▶ [BRIEF]
Show every line of the records below that contains the word "number".
::: GIVEN RECORDS
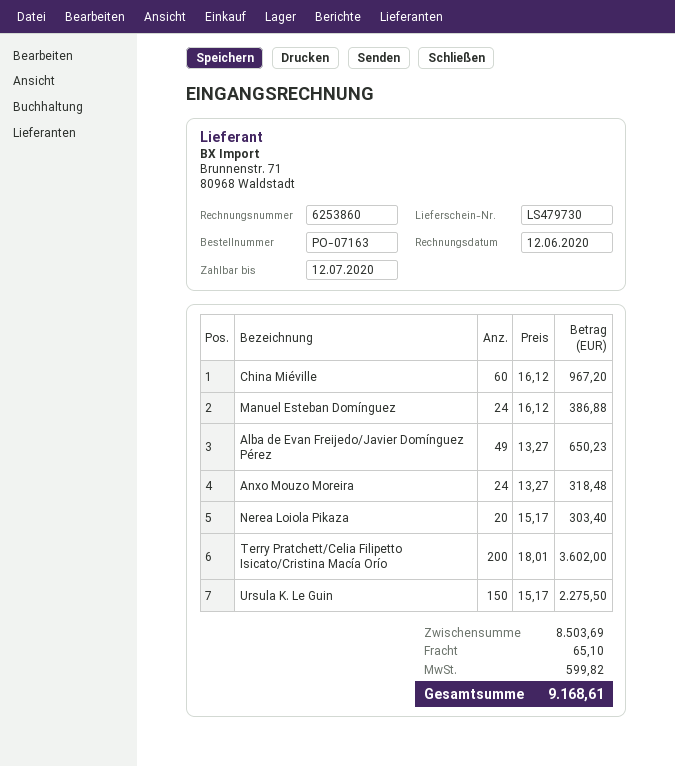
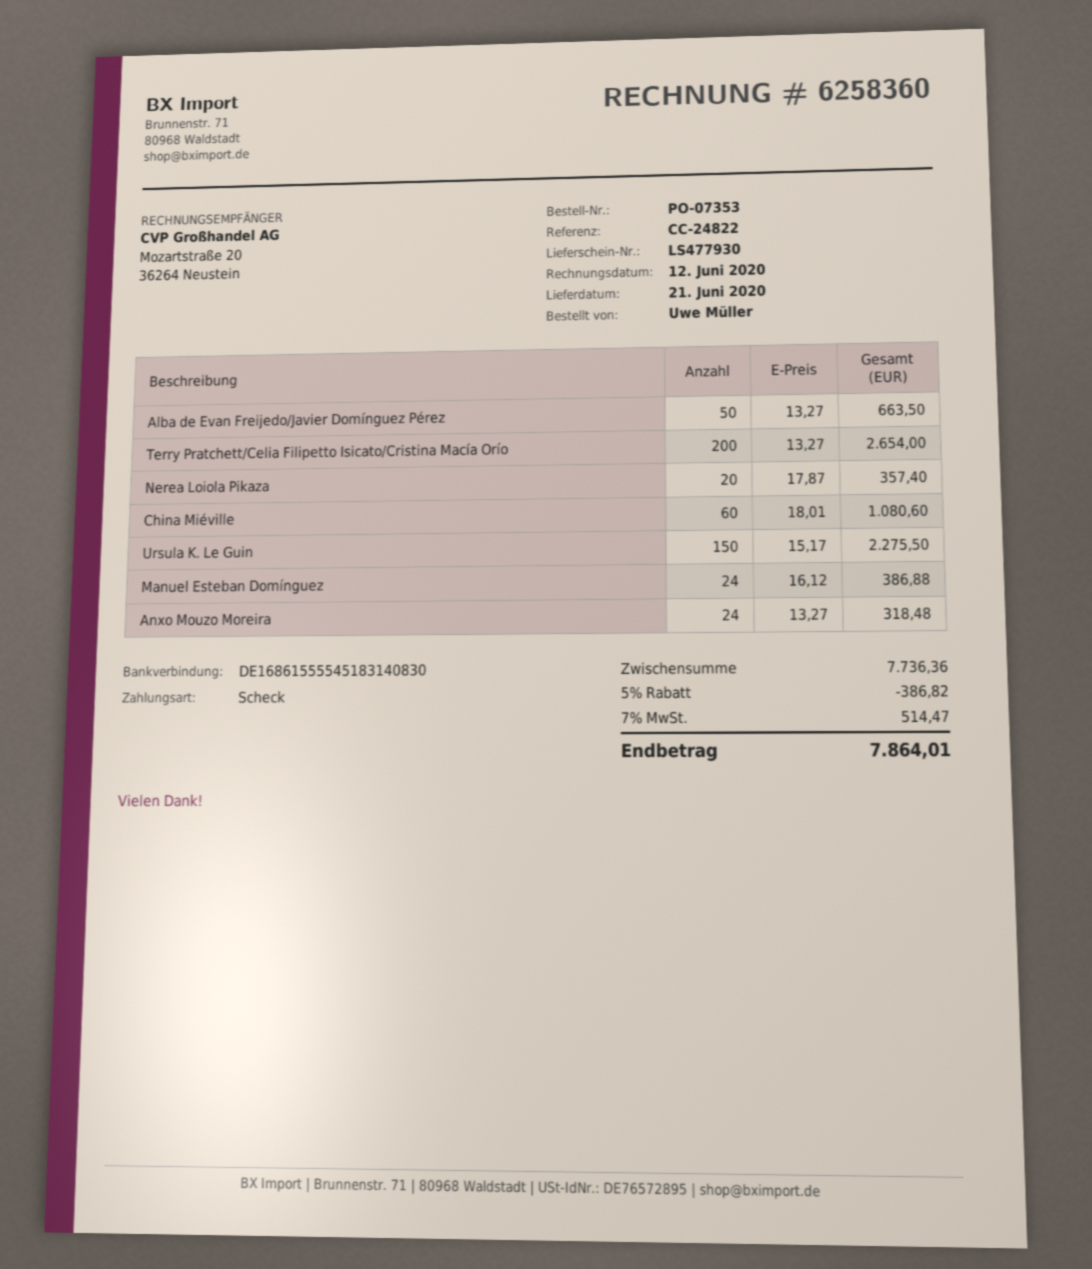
order number: PO-07163 -> PO-07353
delivery note number: LS479730 -> LS477930
invoice number: 6253860 -> 6258360
China Miéville: 60 x 16.12 = 967.20 -> 60 x 18.01 = 1080.60
Alba de Evan Freijedo/Javier Domínguez Pérez: 49 x 13.27 = 650.23 -> 50 x 13.27 = 663.50
Nerea Loiola Pikaza: 20 x 15.17 = 303.40 -> 20 x 17.87 = 357.40
Terry Pratchett/Celia Filipetto Isicato/Cristina Macía Orío: 200 x 18.01 = 3602.00 -> 200 x 13.27 = 2654.00
subtotal: 8503.69 -> 7736.36
discount: none -> 5% = 386.82
shipping: 65.10 -> none
tax: 599.82 -> 514.47
total: 9168.61 -> 7864.01

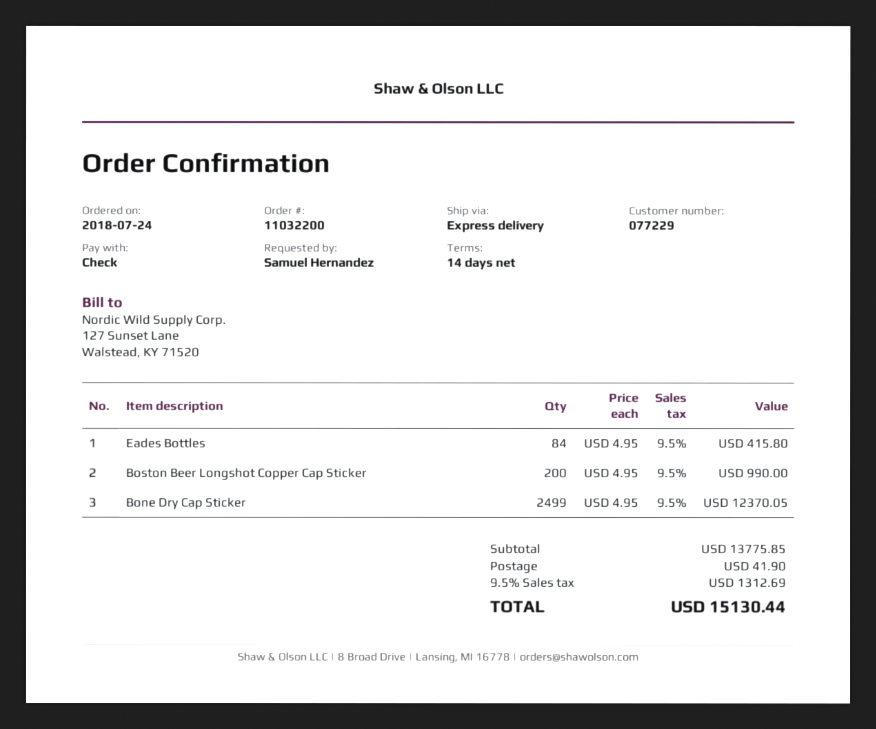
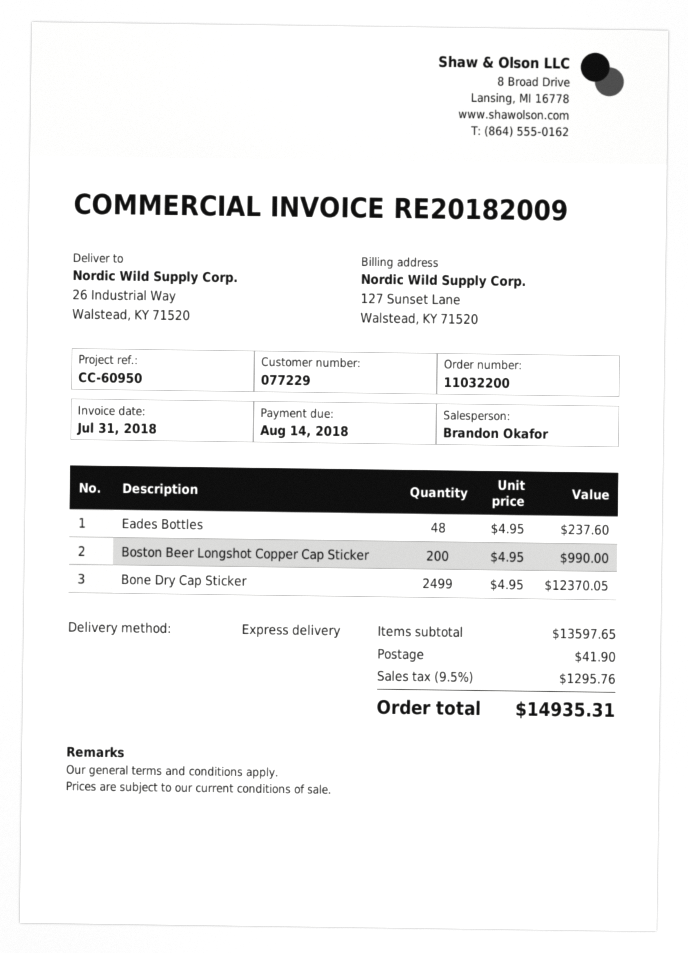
Eades Bottles: 84 x 4.95 = 415.80 -> 48 x 4.95 = 237.60
subtotal: 13775.85 -> 13597.65
tax: 9.5% = 1312.69 -> 9.5% = 1295.76
total: 15130.44 -> 14935.31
::::::
▶ [ANSWER SECTION]
order number: PO-07163 -> PO-07353
delivery note number: LS479730 -> LS477930
invoice number: 6253860 -> 6258360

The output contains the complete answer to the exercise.